Taylor v. Flood, No. Cv94 031 23 04 S (Sep. 11, 1995)

[EDITOR'S NOTE: This case is unpublished as indicated by the issuing court.]ARTICULATION RE: MOTION TO INTERVENE (NO. 119) The complaint in this case was dated March 8, 1994 with a return date of April 12, 1994. Service of process was made upon the Secretary of State on March 23, 1994 and by certified mail upon the defendant at the address noted in the records of the Commissioner of Motor Vehicles. On March 25, 1994, the plaintiff, by certified mail, notified the University of Bridgeport of the commencement of this action. No claim has been made that the notice was not received or understood. The date of delivery of the notice pursuant to Connecticut General Statutes § 31-293 was received by the addressee on March 30, 1994.

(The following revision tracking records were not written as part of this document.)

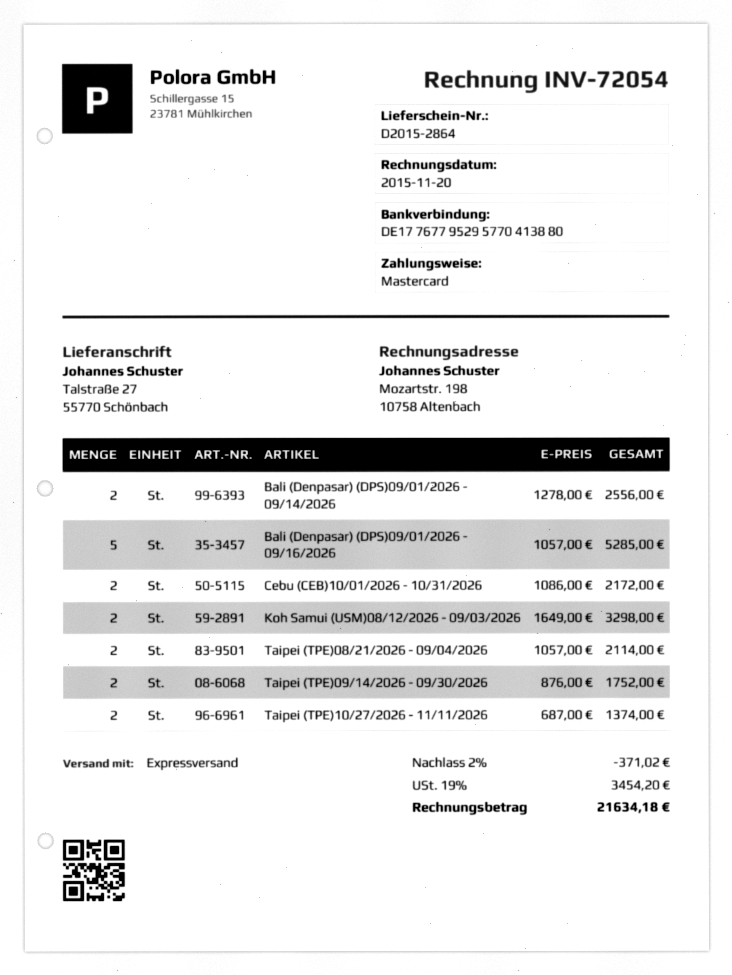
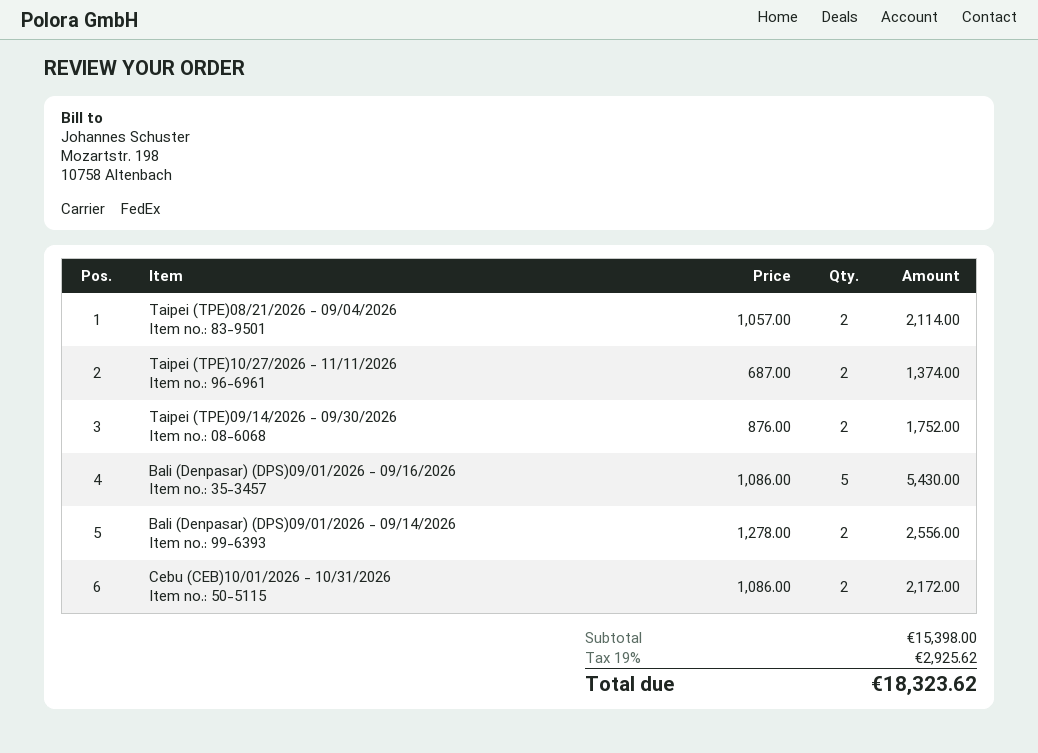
shipping method: express -> FedEx
Bali (Denpasar) (DPS)09/01/2026 - 09/16/2026: 5 x 1057.00 = 5285.00 -> 5 x 1086.00 = 5430.00
Koh Samui (USM)08/12/2026 - 09/03/2026: 2 x 1649.00 = 3298.00 -> none
discount: 2% = 371.02 -> none
tax: 19% = 3454.20 -> 19% = 2925.62
total: 21634.18 -> 18323.62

On July 7, 1995, a Motion to Intervene was filed on behalf of the University of Bridgeport, was claimed as nonarguable and came before the undersigned on July 17, 1995. On that date, the plaintiff filed a brief in opposition to the motion which the court held to be dispositive of the motion. CT Page 10215

Section 31-293(a) provides for recovery by an employer for Workman's Compensation benefits and permits the employer to join the action as a co-plaintiff in any action initiated by the employee against a third party. The act requires that the employee who "brings an action against the third party" shall immediately notify the employer. The plaintiff did exactly that.

1. There is no merit to the claim of the University that the plaintiff's failure to notify it of its opposition should somehow affect the merits of the case. The University is the party which marked it nonarguable.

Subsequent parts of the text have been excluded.